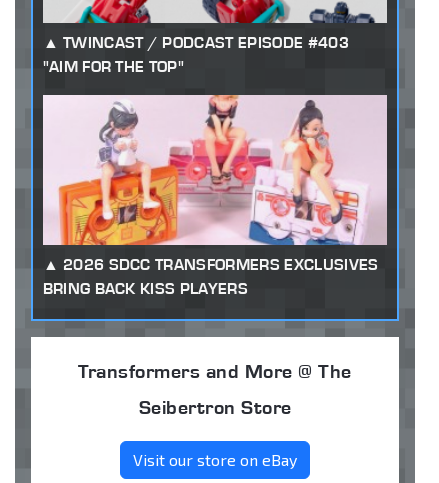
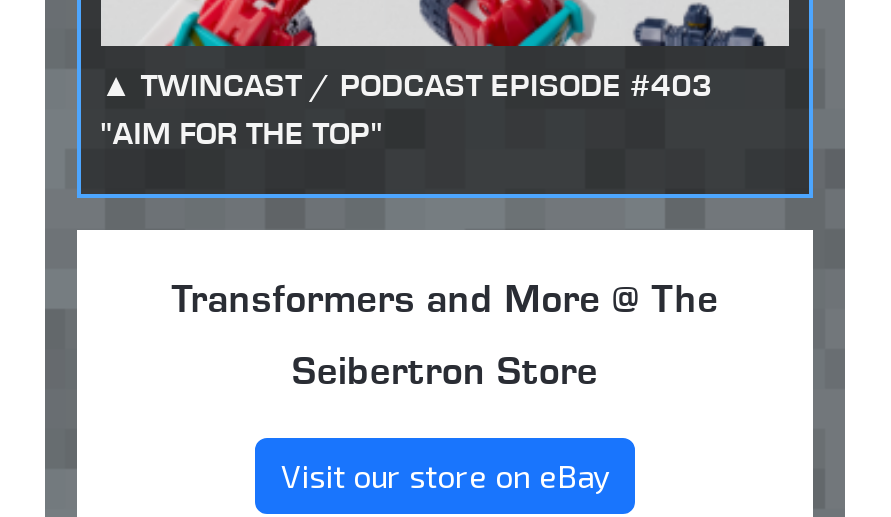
- [image]
- 2026 SDCC TRANSFORMERS EXCLUSIVES
- BRING BACK KISS PLAYERS
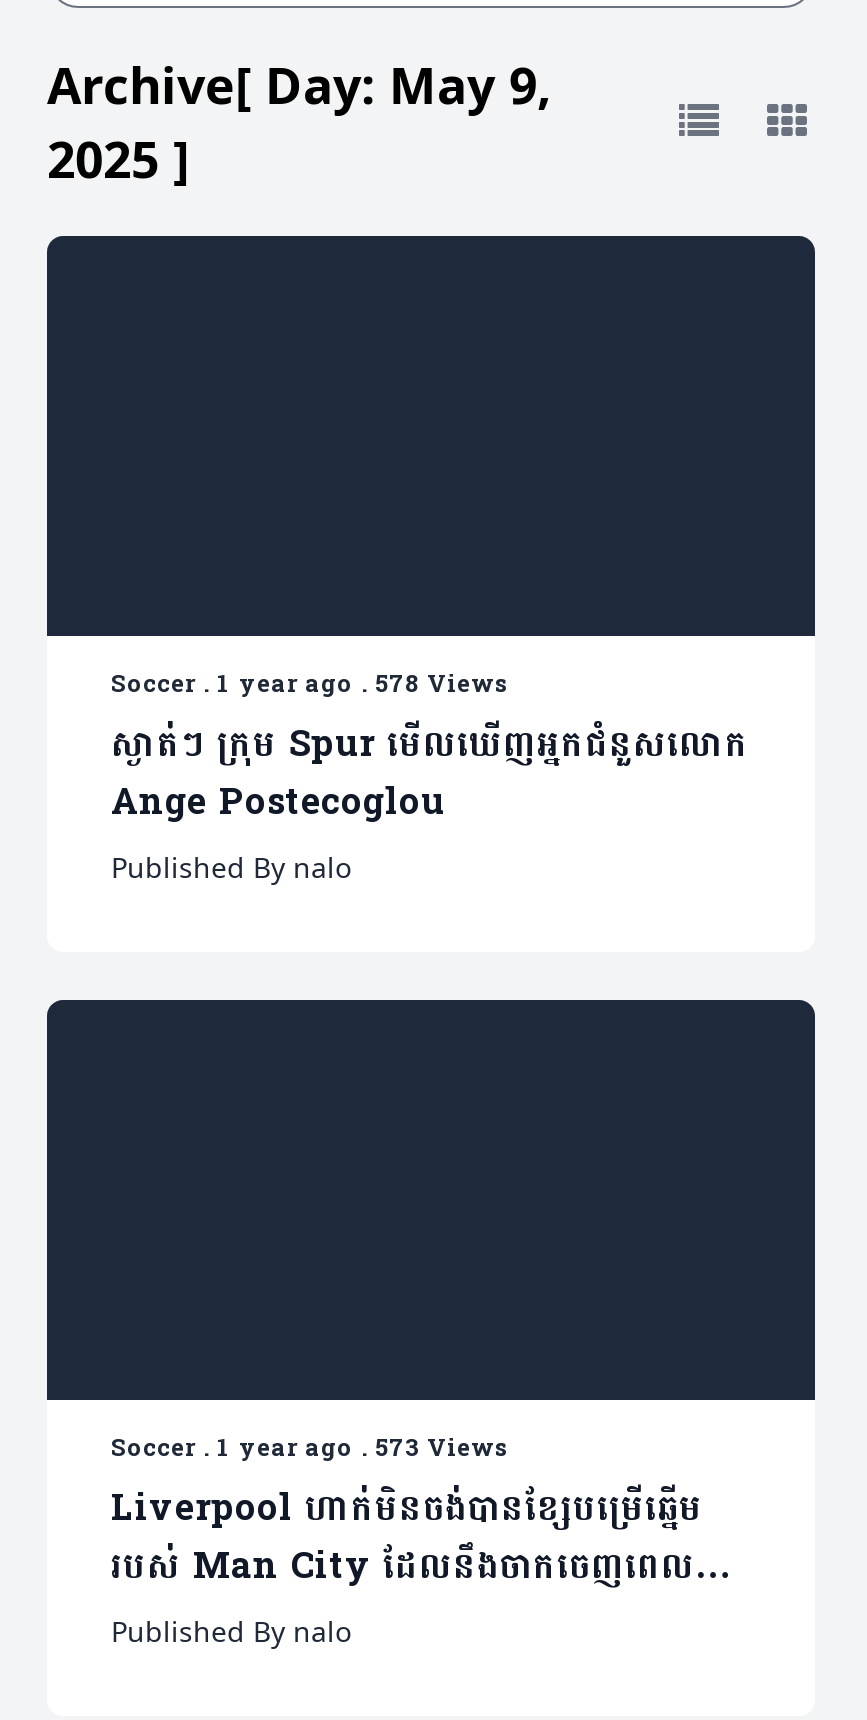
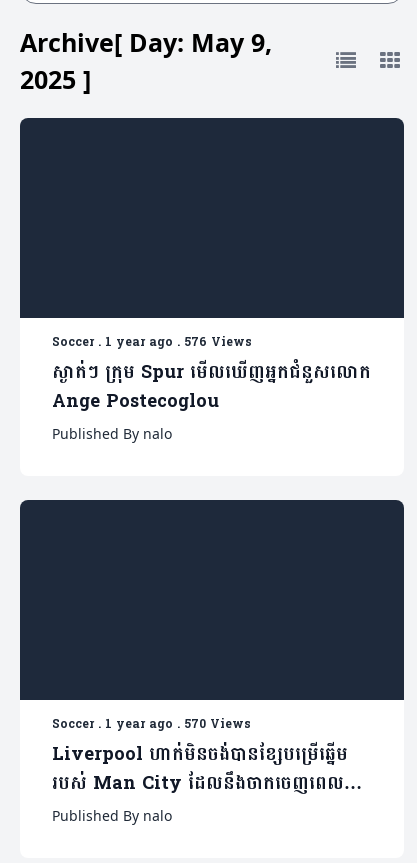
- Soccer. 1 year ago. 578 Views
+ Soccer. 1 year ago. 576 Views

- Soccer. 1 year ago. 573 Views
+ Soccer. 1 year ago. 570 Views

———

-- What this task involves --
Retype the lines above without alteration. The first is the one containing "- Soccer. 1 year ago. 573 Views", and the last is the final line of the data.

-- Exercise response --
- Soccer. 1 year ago. 573 Views
+ Soccer. 1 year ago. 570 Views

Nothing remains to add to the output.